Only lines with the string "DejaVu" matter here; gather them from the material below.
========================
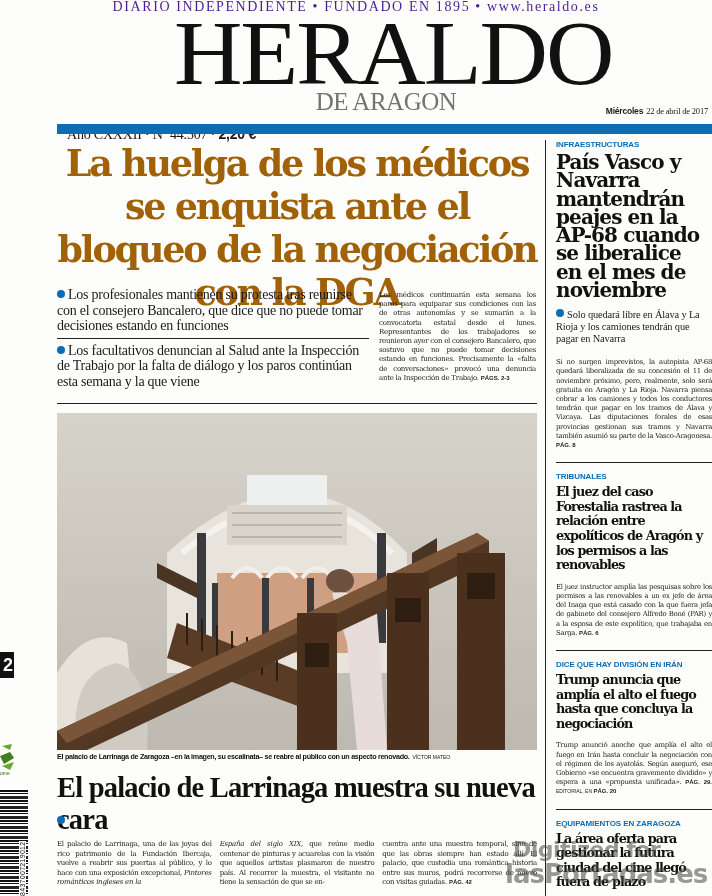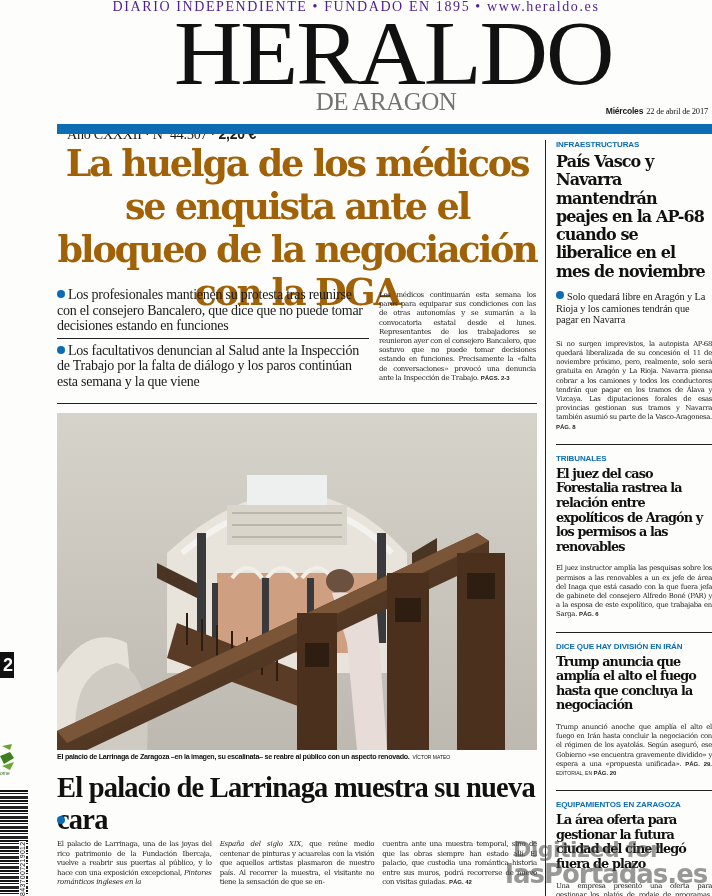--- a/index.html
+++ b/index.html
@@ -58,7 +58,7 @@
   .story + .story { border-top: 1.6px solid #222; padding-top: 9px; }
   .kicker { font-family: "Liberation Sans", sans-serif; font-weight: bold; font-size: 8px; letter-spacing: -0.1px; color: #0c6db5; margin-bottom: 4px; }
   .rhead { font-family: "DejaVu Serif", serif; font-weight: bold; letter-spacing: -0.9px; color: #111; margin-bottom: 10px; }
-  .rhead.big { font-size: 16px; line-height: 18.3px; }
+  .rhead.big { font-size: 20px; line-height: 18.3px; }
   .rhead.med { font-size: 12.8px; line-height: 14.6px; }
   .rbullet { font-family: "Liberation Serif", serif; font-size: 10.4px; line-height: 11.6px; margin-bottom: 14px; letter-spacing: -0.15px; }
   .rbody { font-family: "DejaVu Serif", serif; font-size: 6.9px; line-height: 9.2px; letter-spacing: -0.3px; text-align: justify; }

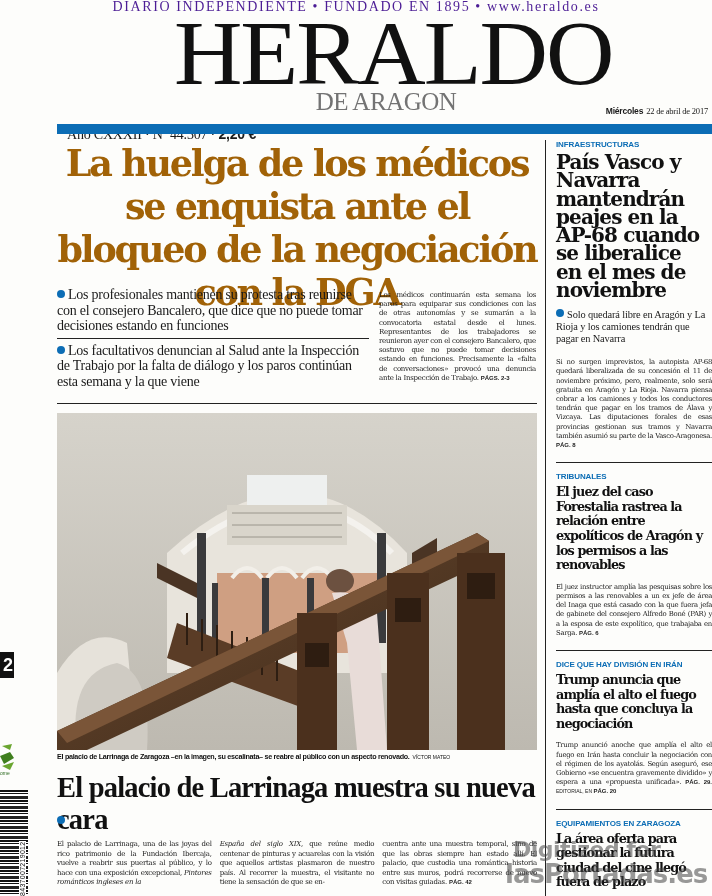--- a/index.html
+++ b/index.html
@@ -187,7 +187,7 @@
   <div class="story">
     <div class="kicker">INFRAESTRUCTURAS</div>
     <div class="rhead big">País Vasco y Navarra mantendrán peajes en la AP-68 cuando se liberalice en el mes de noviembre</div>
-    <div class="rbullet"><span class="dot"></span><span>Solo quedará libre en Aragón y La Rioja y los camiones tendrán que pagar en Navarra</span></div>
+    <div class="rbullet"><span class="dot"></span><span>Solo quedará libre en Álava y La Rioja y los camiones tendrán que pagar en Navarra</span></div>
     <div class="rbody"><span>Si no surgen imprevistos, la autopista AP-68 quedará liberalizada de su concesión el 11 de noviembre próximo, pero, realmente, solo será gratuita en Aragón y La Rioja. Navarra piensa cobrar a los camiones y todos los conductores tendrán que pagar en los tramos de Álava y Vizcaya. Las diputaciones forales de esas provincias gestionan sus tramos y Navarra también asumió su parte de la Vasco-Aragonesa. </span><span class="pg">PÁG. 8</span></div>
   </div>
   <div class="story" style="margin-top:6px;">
========================
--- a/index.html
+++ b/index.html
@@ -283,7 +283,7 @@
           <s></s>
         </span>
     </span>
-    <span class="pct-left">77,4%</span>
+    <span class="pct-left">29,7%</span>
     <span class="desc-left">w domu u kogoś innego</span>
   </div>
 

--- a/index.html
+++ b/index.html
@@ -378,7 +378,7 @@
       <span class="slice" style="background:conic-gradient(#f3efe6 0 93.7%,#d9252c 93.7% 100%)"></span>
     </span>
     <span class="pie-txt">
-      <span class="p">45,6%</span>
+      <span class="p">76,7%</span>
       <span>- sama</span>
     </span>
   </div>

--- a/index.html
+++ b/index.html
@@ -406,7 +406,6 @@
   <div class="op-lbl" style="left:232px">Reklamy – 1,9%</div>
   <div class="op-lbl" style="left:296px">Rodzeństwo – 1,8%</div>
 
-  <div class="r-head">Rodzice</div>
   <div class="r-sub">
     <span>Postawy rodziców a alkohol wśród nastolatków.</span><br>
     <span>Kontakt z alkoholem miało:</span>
========================
Result of the exercise -
   .rhead { font-family: "DejaVu Serif", serif; font-weight: bold; letter-spacing: -0.9px; color: #111; margin-bottom: 10px; }
   .rbody { font-family: "DejaVu Serif", serif; font-size: 6.9px; line-height: 9.2px; letter-spacing: -0.3px; text-align: justify; }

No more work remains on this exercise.